La France en est loin…

Son marché du travail est traversé de tendances contradictoires, entre l’hyperflexibilité et les tentatives de certains secteurs d’encadrer les effets néfastes du temps partiel. En fixant une durée minimale légale du temps partiel de 24 heures par semaine, la France adopte une position atypique en Europe. C’est une politique de découragement du temps partiel qui tente de répondre à la précarisation croissante des femmes sur le marché du travail.

Leur situation est plus critique qu’ailleurs ?

En France, 82 % des emplois salariés à temps partiel sont occupés par des femmes, qui assument l’essentiel des tâches domestiques et travaillent majoritairement dans le tertiaire. Il y a une pluralité des « figures » du temps partiel, entre l’étudiante, l’employée du nettoyage, la cadre supérieure qui prend son mercredi. Mais la tendance est au développement des emplois de mauvaise qualité dans les services. Des mères à temps partiel, même par « choix », se retrouvent plongées dans la précarité et la pauvreté quand leur couple éclate.

Cette durée minimale ne risque-t-elle pas d’être théorique, vu les dérogations possibles ?

Elles sont tellement nombreuses qu’elles risquent de vider la loi de son contenu. La plus inquiétante est la dérogation à la demande explicite du salarié. Dans un contexte d’emploi dégradé, c’est l’exposer aux pressions des employeurs. L’importance des résistances à cette loi ne présage rien de bon. On les a vues à l’œuvre pour obtenir le report de la réforme. On les constate dans la difficulté des branches à négocier des accords dérogatoires, sous réserve de contreparties. On les entend dans les débats : pour les libéraux, limiter les temps partiels, c’est se priver d’un moyen de lutte contre le chômage et d’accès à l’emploi à temps plein. Je ne partage pas cet avis. Le travail à temps partiel – hors étudiants – est devenu une forme d’emploi durable. Pas un tremplin vers le temps plein. Trois quarts des salariés à temps partiel sont en CDI.
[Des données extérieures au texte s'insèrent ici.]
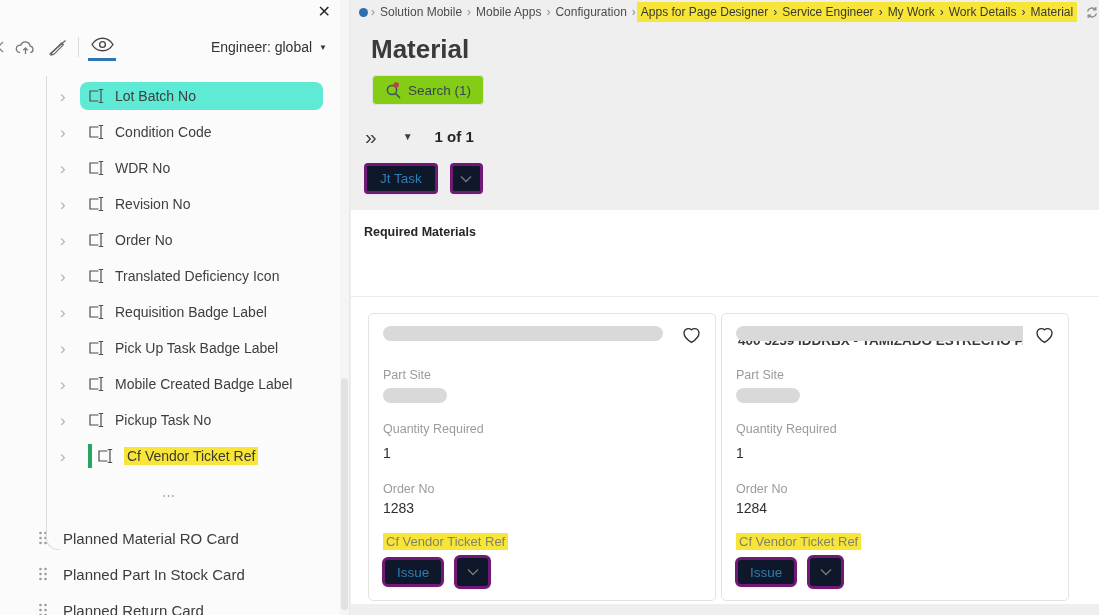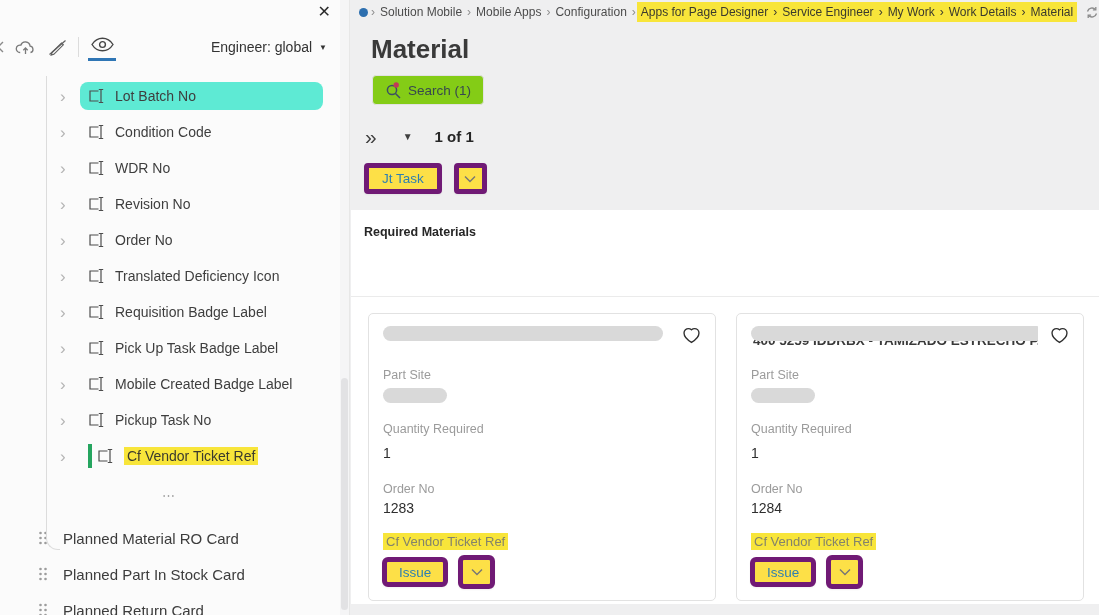--- a/index.html
+++ b/index.html
@@ -88,32 +88,32 @@
     font-size:13.5px; color:#37474f;
   }
 
   .nav-row { position:absolute; top:126px; left:14px; display:flex; align-items:center; }
   .dbl-chevron { font-size:21px; color:#3f3f3f; line-height:1; cursor:pointer; }
   .dd-triangle { font-size:10px; color:#3f3f3f; margin-left:26px; cursor:pointer; }
   .rec-counter { font-size:15px; font-weight:700; color:#262626; margin-left:22px; }
 
   .action-row { position:absolute; top:163px; left:13px; display:flex; align-items:center; gap:12px; }
   .white-btn {
-    background:#fde047; border:5px solid #701a75; border-radius:4px;
+    background:#0f172a; border:3px solid #701a75; border-radius:4px;
     box-shadow:0 1px 2px rgba(0,0,0,0.05); cursor:pointer;
     display:flex; align-items:center; justify-content:center;
   }
   .primary-action { height:31px; padding:0 13px; font-size:13.5px; color:#2e7fb1; }
   .dd-btn { width:33px; height:31px; }
 
   .panel { position:absolute; top:210px; left:0; right:0; height:394px; background:#fff; }
   .panel-title { position:absolute; top:15px; left:13px; font-size:12.5px; font-weight:700; color:#262626; }
   .panel-divider { position:absolute; top:86px; left:0; right:0; height:1px; background:#ebebeb; }
 
-  .cards { position:absolute; top:103px; left:17px; display:flex; gap:20px; }
+  .cards { position:absolute; top:103px; left:17px; display:flex; gap:5px; }
   .card {
     width:348px; height:288px; background:#fff;
     border:1px solid #e2e2e2; border-radius:5px;
     position:relative; padding:12px 14px;
   }
   .card-head { display:flex; align-items:flex-start; }
   .card-title-wrap { position:relative; flex:1; height:20px; overflow:hidden; margin-right:12px; }
   .card-title-text {
     position:absolute; top:7px; left:2px; right:0;
     font-size:13.5px; font-weight:700; color:#3a3a3a; white-space:nowrap; overflow:hidden;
La loi ne touche pas les particuliers employeurs. La professionnalisation des services à la personne en pâtira-t-elle ?

C’est un risque, alors même que ce secteur comprend de vrais gisements d’emplois pour les non-qualifiés. Certes, pour les entreprises de la branche, le plancher des 24 heures pose un sérieux problème d’organisation, qui risque de déboucher sur le développement du gré à gré. Mais l’amélioration des conditions d’emploi demeure une nécessité.

Quand saura-t-on si la réforme limite bien le développement des temps partiels de très courte durée ?

Il sera très difficile d’isoler les résultats de cette loi des effets de la conjoncture. Dans l’industrie, l’ajustement à la baisse d’activité se fait d’abord par un moindre recours à l’intérim et par le chômage partiel. Dans les services, par des non-remplacements et par la réduction du nombre d’heures de travail. Il y aura donc des effets contraires. Et des incertitudes demeurent sur la mise en œuvre concrète de la loi.